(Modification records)

-.-.-

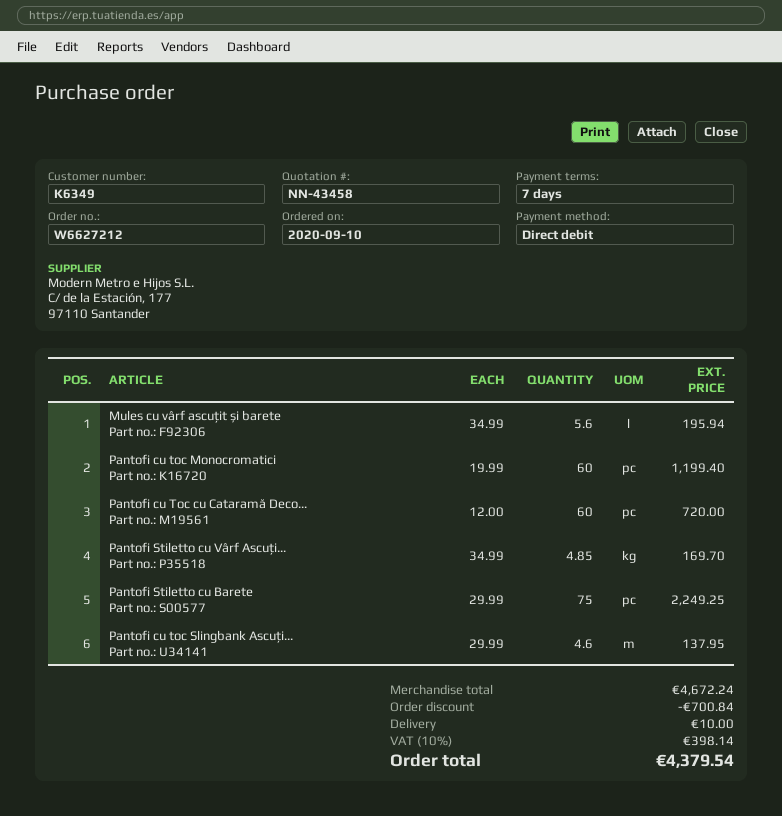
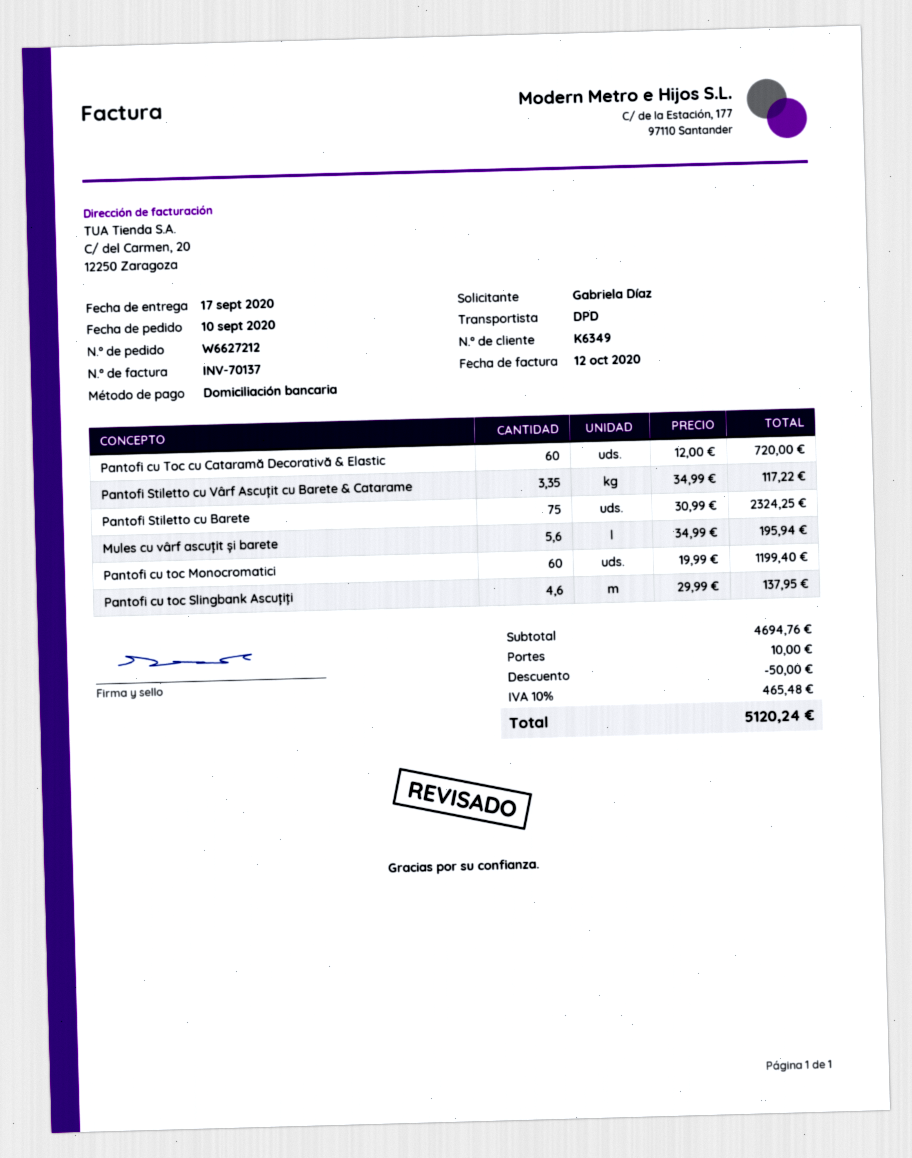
Pantofi Stiletto cu Vârf Ascuți...: 4.85 x 34.99 = 169.70 -> 3.35 x 34.99 = 117.22
Pantofi Stiletto cu Barete: 75 x 29.99 = 2249.25 -> 75 x 30.99 = 2324.25
subtotal: 4672.24 -> 4694.76
discount: 700.84 -> 50.00
tax: 10% = 398.14 -> 10% = 465.48
total: 4379.54 -> 5120.24

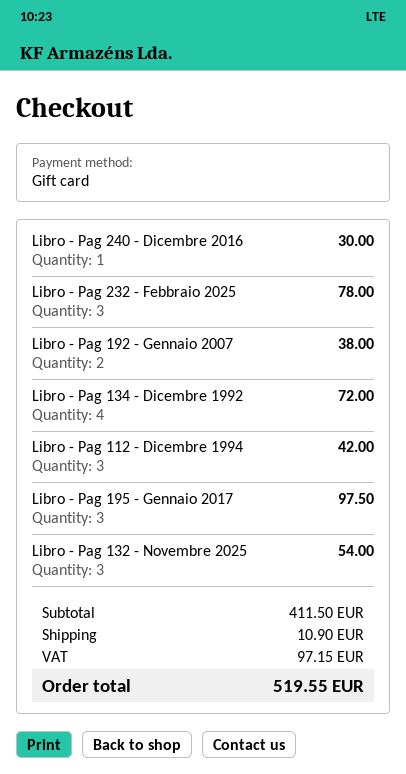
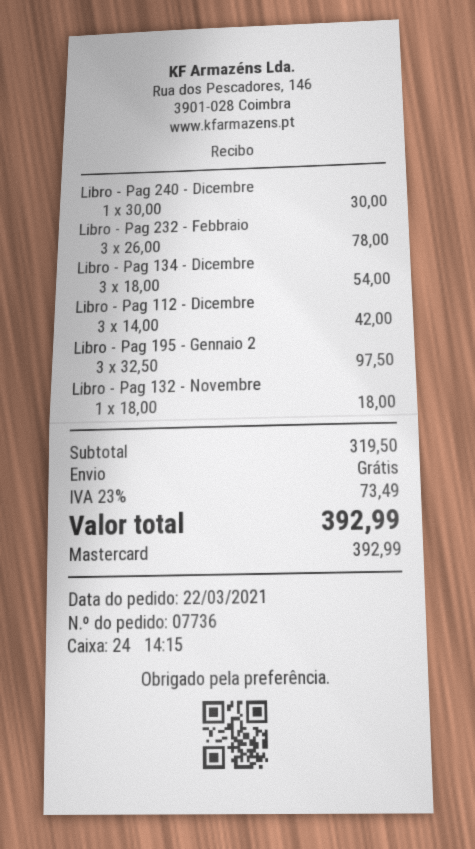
payment method: gift card -> Mastercard
Libro - Pag 192 - Gennaio 2007: 2 for 38.00 -> none
Libro - Pag 134 - Dicembre 1992: 4 for 72.00 -> 3 for 54.00
Libro - Pag 132 - Novembre 2025: 3 for 54.00 -> 1 for 18.00
subtotal: 411.50 -> 319.50
shipping: 10.90 -> 0.00
tax: 97.15 -> 73.49
total: 519.55 -> 392.99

-.-.-

YOUR OBJECTIVE: All lines in the entries above that include "Pantofi" should be found and copied.

ANSWER TO THE EXERCISE:
Pantofi Stiletto cu Vârf Ascuți...: 4.85 x 34.99 = 169.70 -> 3.35 x 34.99 = 117.22
Pantofi Stiletto cu Barete: 75 x 29.99 = 2249.25 -> 75 x 30.99 = 2324.25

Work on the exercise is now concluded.